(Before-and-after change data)
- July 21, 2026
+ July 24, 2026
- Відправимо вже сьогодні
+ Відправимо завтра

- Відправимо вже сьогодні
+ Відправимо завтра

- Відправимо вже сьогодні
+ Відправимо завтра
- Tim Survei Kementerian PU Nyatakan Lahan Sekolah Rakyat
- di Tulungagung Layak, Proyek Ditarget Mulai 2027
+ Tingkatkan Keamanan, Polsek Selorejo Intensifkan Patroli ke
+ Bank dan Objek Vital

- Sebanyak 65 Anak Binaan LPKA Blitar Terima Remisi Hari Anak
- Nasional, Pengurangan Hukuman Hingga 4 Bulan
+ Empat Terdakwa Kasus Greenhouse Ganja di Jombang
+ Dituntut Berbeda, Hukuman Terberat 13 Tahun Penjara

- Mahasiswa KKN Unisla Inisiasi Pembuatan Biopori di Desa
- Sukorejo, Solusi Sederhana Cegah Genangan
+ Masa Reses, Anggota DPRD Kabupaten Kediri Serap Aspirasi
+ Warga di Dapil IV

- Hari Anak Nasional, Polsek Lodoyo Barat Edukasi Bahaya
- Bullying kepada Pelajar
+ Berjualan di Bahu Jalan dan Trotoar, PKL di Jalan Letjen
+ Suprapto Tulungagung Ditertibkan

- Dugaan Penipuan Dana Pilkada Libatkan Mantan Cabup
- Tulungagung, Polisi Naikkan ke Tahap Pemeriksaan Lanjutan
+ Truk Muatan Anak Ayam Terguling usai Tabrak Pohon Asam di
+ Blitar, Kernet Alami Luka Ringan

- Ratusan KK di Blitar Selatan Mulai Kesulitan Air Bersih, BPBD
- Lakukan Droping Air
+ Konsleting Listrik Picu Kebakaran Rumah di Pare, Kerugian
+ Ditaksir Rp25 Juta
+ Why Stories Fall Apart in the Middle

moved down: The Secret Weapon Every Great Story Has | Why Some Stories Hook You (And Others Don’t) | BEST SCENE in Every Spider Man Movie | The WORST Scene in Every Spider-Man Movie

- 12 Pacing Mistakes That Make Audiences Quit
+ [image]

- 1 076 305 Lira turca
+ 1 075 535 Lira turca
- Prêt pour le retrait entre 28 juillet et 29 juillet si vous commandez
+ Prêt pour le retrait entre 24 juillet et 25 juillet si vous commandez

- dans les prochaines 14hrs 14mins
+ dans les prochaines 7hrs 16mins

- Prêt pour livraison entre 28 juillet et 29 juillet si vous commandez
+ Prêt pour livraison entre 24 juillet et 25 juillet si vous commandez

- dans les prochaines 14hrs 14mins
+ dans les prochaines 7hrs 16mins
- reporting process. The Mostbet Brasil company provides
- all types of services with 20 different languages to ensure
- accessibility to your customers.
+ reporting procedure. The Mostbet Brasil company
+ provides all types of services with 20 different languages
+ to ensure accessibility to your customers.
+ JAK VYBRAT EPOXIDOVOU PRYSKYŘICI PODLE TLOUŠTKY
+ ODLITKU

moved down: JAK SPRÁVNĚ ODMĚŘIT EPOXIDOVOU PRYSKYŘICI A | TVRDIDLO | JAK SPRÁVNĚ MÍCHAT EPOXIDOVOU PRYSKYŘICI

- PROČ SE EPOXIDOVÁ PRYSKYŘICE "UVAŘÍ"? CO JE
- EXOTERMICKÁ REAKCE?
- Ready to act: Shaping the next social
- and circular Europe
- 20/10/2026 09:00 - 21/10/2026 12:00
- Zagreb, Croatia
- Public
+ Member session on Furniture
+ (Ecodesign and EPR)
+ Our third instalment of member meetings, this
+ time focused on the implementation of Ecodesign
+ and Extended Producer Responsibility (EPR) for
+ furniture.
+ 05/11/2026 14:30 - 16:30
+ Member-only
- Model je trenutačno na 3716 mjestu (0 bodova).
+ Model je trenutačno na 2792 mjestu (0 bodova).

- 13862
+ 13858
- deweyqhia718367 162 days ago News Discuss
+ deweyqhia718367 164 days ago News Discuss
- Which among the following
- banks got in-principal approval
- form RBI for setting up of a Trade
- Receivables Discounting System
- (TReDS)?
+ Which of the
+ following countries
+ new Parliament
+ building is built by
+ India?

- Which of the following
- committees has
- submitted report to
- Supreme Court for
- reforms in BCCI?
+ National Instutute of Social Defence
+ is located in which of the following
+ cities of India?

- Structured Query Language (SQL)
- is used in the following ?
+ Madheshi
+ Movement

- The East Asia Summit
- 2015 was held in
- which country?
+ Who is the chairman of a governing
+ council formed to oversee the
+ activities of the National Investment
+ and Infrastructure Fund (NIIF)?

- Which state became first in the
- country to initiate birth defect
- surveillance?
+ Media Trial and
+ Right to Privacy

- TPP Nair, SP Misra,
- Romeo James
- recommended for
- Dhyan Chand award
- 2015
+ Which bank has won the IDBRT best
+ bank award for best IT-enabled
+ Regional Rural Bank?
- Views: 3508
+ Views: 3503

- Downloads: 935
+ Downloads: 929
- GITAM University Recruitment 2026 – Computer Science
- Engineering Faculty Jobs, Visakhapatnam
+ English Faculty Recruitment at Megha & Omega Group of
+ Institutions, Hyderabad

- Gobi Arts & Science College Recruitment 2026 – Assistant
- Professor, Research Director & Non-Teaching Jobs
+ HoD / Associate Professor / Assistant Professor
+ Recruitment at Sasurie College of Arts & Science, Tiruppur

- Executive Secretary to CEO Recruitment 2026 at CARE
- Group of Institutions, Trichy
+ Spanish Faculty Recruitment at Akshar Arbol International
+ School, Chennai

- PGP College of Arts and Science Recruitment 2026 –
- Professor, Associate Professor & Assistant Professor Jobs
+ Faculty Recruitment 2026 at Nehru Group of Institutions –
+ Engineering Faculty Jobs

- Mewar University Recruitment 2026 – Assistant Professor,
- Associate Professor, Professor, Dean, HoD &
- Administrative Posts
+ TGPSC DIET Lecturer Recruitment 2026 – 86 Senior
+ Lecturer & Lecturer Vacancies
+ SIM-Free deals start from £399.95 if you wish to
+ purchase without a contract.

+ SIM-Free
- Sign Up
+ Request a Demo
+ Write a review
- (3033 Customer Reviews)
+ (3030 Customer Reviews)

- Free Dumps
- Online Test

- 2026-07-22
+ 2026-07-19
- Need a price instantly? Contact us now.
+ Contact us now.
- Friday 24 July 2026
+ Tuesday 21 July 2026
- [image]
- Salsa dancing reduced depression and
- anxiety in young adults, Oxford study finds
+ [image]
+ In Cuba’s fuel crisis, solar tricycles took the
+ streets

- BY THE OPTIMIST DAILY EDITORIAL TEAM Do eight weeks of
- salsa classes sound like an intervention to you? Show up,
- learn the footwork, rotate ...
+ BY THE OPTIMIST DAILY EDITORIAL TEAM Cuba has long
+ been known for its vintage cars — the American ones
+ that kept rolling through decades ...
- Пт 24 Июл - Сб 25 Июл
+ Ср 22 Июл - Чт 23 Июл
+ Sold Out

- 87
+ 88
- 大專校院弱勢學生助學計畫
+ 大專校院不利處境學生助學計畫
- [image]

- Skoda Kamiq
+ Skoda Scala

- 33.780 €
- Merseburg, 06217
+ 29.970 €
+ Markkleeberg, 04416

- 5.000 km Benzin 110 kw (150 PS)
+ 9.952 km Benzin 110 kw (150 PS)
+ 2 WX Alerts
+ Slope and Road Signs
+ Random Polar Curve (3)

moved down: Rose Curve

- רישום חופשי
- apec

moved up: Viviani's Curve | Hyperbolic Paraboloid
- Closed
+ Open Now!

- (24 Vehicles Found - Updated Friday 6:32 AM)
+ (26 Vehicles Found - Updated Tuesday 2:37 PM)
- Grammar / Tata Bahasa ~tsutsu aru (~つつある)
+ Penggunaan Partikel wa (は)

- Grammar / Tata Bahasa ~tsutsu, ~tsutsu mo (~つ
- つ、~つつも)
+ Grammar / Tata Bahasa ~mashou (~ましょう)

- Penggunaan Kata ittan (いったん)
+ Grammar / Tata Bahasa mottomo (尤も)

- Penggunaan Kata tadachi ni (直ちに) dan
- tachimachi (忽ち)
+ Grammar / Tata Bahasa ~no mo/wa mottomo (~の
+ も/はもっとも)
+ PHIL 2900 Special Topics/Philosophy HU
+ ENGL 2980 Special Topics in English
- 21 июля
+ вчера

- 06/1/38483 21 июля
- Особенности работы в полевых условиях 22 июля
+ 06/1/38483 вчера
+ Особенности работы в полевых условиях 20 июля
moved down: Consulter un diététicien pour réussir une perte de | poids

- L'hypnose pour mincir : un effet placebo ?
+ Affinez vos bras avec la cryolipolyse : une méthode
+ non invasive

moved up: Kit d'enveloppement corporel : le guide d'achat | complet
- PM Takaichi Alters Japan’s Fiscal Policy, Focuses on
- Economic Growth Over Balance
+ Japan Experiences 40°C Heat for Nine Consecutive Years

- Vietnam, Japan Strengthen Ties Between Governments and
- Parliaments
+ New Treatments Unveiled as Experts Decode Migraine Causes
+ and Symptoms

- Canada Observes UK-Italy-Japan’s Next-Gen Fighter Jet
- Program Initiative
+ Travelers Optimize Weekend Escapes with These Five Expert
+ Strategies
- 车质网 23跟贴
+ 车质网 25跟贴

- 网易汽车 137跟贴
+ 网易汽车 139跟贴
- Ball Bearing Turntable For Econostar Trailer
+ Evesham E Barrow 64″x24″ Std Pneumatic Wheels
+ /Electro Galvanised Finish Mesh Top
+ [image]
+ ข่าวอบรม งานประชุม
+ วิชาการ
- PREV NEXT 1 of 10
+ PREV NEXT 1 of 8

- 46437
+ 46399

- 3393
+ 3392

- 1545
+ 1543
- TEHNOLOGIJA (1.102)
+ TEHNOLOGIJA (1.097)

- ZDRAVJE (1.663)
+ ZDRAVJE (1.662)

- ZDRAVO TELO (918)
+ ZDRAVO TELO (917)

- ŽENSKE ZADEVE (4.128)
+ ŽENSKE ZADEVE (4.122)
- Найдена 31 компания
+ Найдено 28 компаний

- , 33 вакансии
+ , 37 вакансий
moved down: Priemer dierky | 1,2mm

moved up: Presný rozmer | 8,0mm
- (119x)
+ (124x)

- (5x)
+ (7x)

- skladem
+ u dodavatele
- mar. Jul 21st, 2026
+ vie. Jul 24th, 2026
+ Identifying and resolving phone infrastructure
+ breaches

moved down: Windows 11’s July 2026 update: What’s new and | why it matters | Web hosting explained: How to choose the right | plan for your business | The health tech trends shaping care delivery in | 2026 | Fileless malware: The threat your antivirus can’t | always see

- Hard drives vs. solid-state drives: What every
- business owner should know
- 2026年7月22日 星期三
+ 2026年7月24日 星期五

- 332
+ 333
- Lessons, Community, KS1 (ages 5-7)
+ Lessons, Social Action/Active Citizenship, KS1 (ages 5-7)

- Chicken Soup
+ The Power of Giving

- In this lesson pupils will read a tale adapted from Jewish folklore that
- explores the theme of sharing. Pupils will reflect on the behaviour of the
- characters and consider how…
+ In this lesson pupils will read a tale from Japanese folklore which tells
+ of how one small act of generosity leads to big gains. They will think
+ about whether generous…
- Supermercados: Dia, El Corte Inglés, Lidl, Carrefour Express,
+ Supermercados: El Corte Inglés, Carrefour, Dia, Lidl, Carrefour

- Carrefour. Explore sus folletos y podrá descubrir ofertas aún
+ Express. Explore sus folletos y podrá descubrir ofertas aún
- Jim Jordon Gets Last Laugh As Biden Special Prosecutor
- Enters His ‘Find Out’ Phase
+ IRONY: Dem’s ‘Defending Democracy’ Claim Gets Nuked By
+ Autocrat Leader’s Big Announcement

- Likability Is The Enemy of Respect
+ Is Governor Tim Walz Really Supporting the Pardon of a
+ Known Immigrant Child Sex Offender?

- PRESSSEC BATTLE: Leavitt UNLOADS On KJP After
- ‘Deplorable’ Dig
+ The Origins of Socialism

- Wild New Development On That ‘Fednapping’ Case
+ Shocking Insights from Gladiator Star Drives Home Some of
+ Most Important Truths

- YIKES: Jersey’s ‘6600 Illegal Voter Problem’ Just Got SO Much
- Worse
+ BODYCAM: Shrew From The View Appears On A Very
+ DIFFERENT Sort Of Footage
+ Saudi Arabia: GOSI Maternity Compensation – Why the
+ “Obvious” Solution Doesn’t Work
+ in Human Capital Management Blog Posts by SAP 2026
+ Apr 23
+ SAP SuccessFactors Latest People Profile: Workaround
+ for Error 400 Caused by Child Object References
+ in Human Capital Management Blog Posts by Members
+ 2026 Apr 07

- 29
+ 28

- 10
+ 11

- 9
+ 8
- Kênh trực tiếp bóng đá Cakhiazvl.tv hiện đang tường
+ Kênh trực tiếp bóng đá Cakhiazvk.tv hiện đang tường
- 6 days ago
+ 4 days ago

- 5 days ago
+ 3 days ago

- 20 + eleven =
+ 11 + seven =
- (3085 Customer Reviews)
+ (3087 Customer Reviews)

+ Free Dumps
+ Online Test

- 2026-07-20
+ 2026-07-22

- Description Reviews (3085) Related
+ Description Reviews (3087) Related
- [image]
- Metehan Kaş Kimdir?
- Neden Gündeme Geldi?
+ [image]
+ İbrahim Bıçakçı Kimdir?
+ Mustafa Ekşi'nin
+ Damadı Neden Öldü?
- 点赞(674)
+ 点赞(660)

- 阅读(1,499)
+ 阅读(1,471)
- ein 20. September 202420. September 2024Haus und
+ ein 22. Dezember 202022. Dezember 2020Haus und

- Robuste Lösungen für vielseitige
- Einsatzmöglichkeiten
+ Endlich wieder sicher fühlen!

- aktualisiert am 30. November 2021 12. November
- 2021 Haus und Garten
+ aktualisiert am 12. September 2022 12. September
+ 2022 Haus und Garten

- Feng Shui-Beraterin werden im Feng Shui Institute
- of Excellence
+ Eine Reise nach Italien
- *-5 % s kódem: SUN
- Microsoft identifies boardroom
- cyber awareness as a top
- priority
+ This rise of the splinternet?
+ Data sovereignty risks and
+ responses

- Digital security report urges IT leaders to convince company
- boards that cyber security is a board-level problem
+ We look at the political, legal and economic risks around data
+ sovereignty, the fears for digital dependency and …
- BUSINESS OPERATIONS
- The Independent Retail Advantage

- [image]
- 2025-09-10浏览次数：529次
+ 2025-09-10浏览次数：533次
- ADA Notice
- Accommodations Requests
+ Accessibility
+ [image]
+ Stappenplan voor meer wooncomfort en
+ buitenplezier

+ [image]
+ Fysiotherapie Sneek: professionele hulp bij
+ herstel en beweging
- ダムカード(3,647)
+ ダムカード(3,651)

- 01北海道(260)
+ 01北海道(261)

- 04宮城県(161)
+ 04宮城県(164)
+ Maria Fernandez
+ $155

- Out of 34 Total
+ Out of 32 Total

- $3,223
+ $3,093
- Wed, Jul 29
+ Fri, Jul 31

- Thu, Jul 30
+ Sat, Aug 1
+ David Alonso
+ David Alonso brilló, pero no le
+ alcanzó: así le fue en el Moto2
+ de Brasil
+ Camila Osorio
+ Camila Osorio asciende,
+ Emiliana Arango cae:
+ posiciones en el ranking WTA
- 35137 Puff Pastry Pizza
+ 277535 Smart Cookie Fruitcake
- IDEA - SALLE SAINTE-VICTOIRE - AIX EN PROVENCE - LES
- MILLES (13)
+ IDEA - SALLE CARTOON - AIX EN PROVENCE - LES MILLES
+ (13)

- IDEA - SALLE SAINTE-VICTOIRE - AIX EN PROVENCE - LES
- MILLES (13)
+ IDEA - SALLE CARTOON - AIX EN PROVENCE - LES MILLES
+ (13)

#### Task statement:
Of all the entries above, retype exactly the lines from the line with "dan Objek Vital" to the line with "- Bullying kepada Pelajar", both included, and no others.

#### Response to the exercise:
+ Bank dan Objek Vital

- Sebanyak 65 Anak Binaan LPKA Blitar Terima Remisi Hari Anak
- Nasional, Pengurangan Hukuman Hingga 4 Bulan
+ Empat Terdakwa Kasus Greenhouse Ganja di Jombang
+ Dituntut Berbeda, Hukuman Terberat 13 Tahun Penjara

- Mahasiswa KKN Unisla Inisiasi Pembuatan Biopori di Desa
- Sukorejo, Solusi Sederhana Cegah Genangan
+ Masa Reses, Anggota DPRD Kabupaten Kediri Serap Aspirasi
+ Warga di Dapil IV

- Hari Anak Nasional, Polsek Lodoyo Barat Edukasi Bahaya
- Bullying kepada Pelajar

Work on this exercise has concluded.